■ What the task asks
Look in the material below for the line with "164px; width: 25.8px;" and the line with "-159,21 +159,21 @@", then set down exactly those two lines and all lines between, nothing more.

■ Listed records
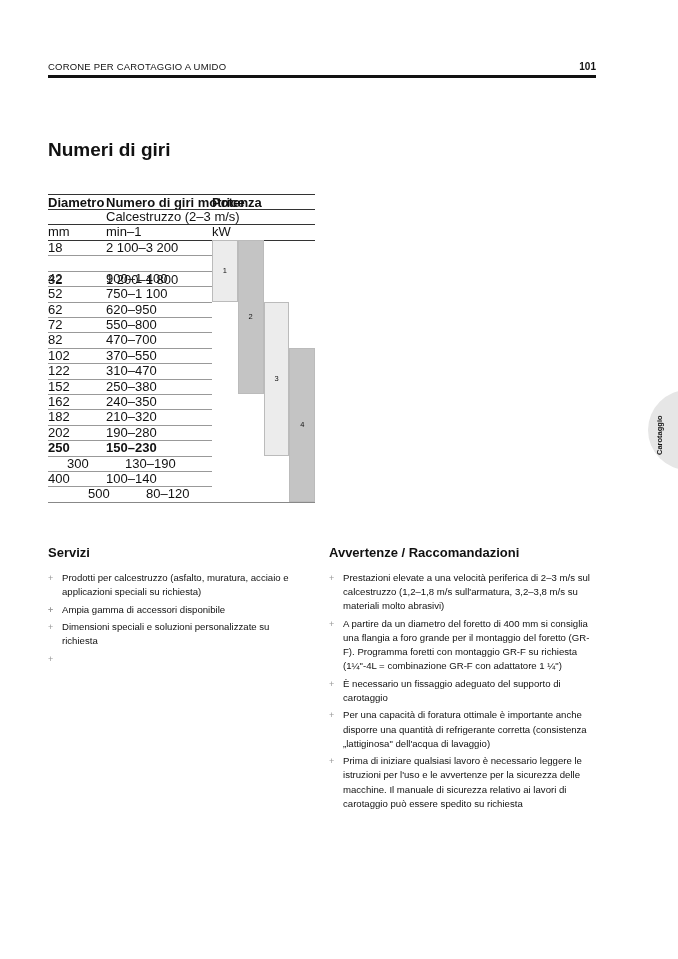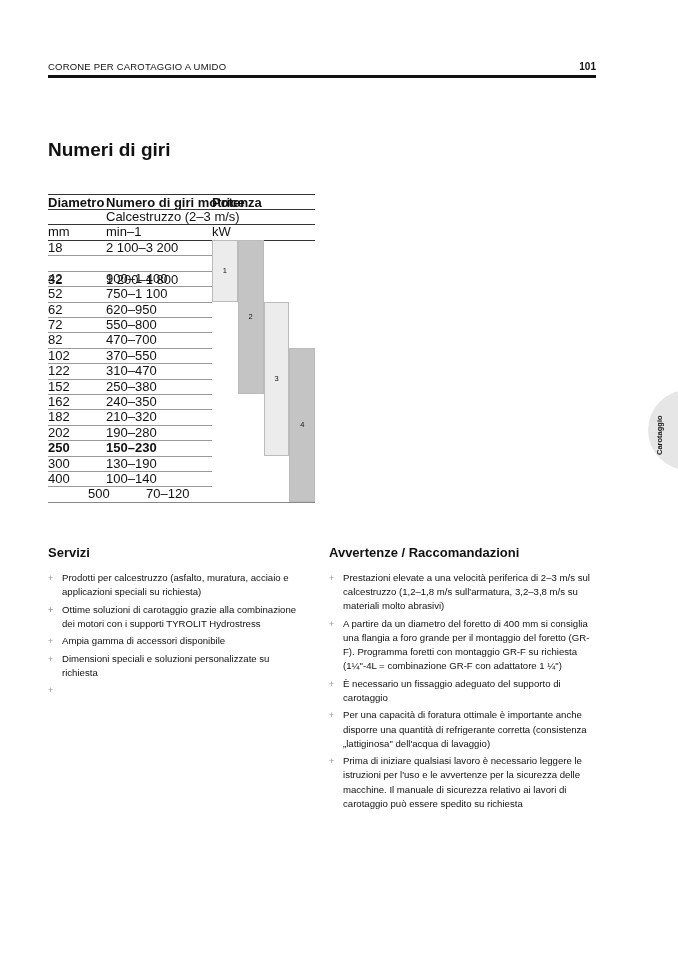--- a/index.html
+++ b/index.html
@@ -123,33 +123,33 @@
       <div class="row" style="top: 230.8px; width: 164px;">
         <span class="c1">202</span>
         <span class="c2">190–280</span>
       </div>
       <div class="rule" style="top: 246.2px; width: 164px;"></div>
       <div class="row" style="top: 246.2px; width: 164px; font-weight: bold;">
         <span class="c1">250</span>
         <span class="c2">150–230</span>
       </div>
       <div class="rule" style="top: 261.6px; width: 164px;"></div>
-      <div class="row" style="top: 261.6px; width: 164px;">
+      <div class="row" style="top: 261.6px; width: 164px; margin-left: 19px;">
         <span class="c1">300</span>
         <span class="c2">130–190</span>
       </div>
       <div class="rule" style="top: 277px; width: 164px;"></div>
       <div class="row" style="top: 277px; width: 164px;">
         <span class="c1">400</span>
         <span class="c2">100–140</span>
       </div>
       <div class="rule" style="top: 292.4px; width: 164px;"></div>
       <div class="row" style="top: 292.4px; width: 164px; margin-left: 40px;">
         <span class="c1">500</span>
-        <span class="c2">70–120</span>
+        <span class="c2">80–120</span>
       </div>
       <div class="rule" style="top: 307.8px; width: 267px; background: rgb(136, 136, 136);"></div>
     </div>
   <div id="bars">
       <div class="bar" style="left: 164px; width: 25.8px; top: 46px; height: 61.6px; background: rgb(236, 236, 236); border: 0.5px solid rgb(187, 187, 187); box-sizing: border-box;">
         <div class="bar-label" style="top: 24.8px;">1</div>
       </div>
       <div class="bar" style="left: 189.8px; width: 25.8px; top: 46px; height: 154px; background: rgb(196, 196, 196); border: 0.5px solid rgb(187, 187, 187); box-sizing: border-box;">
         <div class="bar-label" style="top: 71px;">2</div>
       </div>
@@ -159,21 +159,21 @@
       <div class="bar" style="left: 241.4px; width: 25.8px; top: 153.8px; height: 154px; background: rgb(196, 196, 196); border: 0.5px solid rgb(187, 187, 187); box-sizing: border-box;">
         <div class="bar-label" style="top: 71px;">4</div>
       </div>
     </div>
 </div>
 
 <h2 class="sec-title" style="left:48px;top:545px;">Servizi</h2>
 <ul class="list" id="servizi-list" style="left:48px;top:571px;width:250px;">
     <li><span class="plus">+</span><span>Prodotti per calcestruzzo (asfalto, muratura, acciaio e applicazioni speciali su richiesta)</span></li>
     <li><span class="plus">+</span></li>
-    <li><span class="plus">+</span><span>Ottime soluzioni di carotaggio grazie alla combinazione dei motori con i supporti TYROLIT Hydrostress</span></li>
+    <li><span class="plus">+</span></li>
     <li><span class="plus">+</span><span>Ampia gamma di accessori disponibile</span></li>
     <li><span class="plus">+</span><span>Dimensioni speciali e soluzioni personalizzate su richiesta</span></li>
     <li><span class="plus">+</span></li>
   </ul>
 
 <h2 class="sec-title" style="left:329px;top:545px;">Avvertenze / Raccomandazioni</h2>
 <ul class="list" id="avv-list" style="left:329px;top:571px;width:272px;">
     <li><span class="plus">+</span><span>Prestazioni elevate a una velocità periferica di 2–3 m/s sul calcestruzzo (1,2–1,8 m/s sull'armatura, 3,2–3,8 m/s su materiali molto abrasivi)</span></li>
     <li><span class="plus">+</span><span>A partire da un diametro del foretto di 400 mm si consiglia una flangia a foro grande per il montaggio del foretto (GR-F). Programma foretti con montaggio GR-F su richiesta (1¼"-4L = combinazione GR-F con adattatore 1 ¼")</span></li>
     <li><span class="plus">+</span><span>È necessario un fissaggio adeguato del supporto di carotaggio</span></li>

■ Written solution
       <div class="bar" style="left: 164px; width: 25.8px; top: 46px; height: 61.6px; background: rgb(236, 236, 236); border: 0.5px solid rgb(187, 187, 187); box-sizing: border-box;">
         <div class="bar-label" style="top: 24.8px;">1</div>
       </div>
       <div class="bar" style="left: 189.8px; width: 25.8px; top: 46px; height: 154px; background: rgb(196, 196, 196); border: 0.5px solid rgb(187, 187, 187); box-sizing: border-box;">
         <div class="bar-label" style="top: 71px;">2</div>
       </div>
@@ -159,21 +159,21 @@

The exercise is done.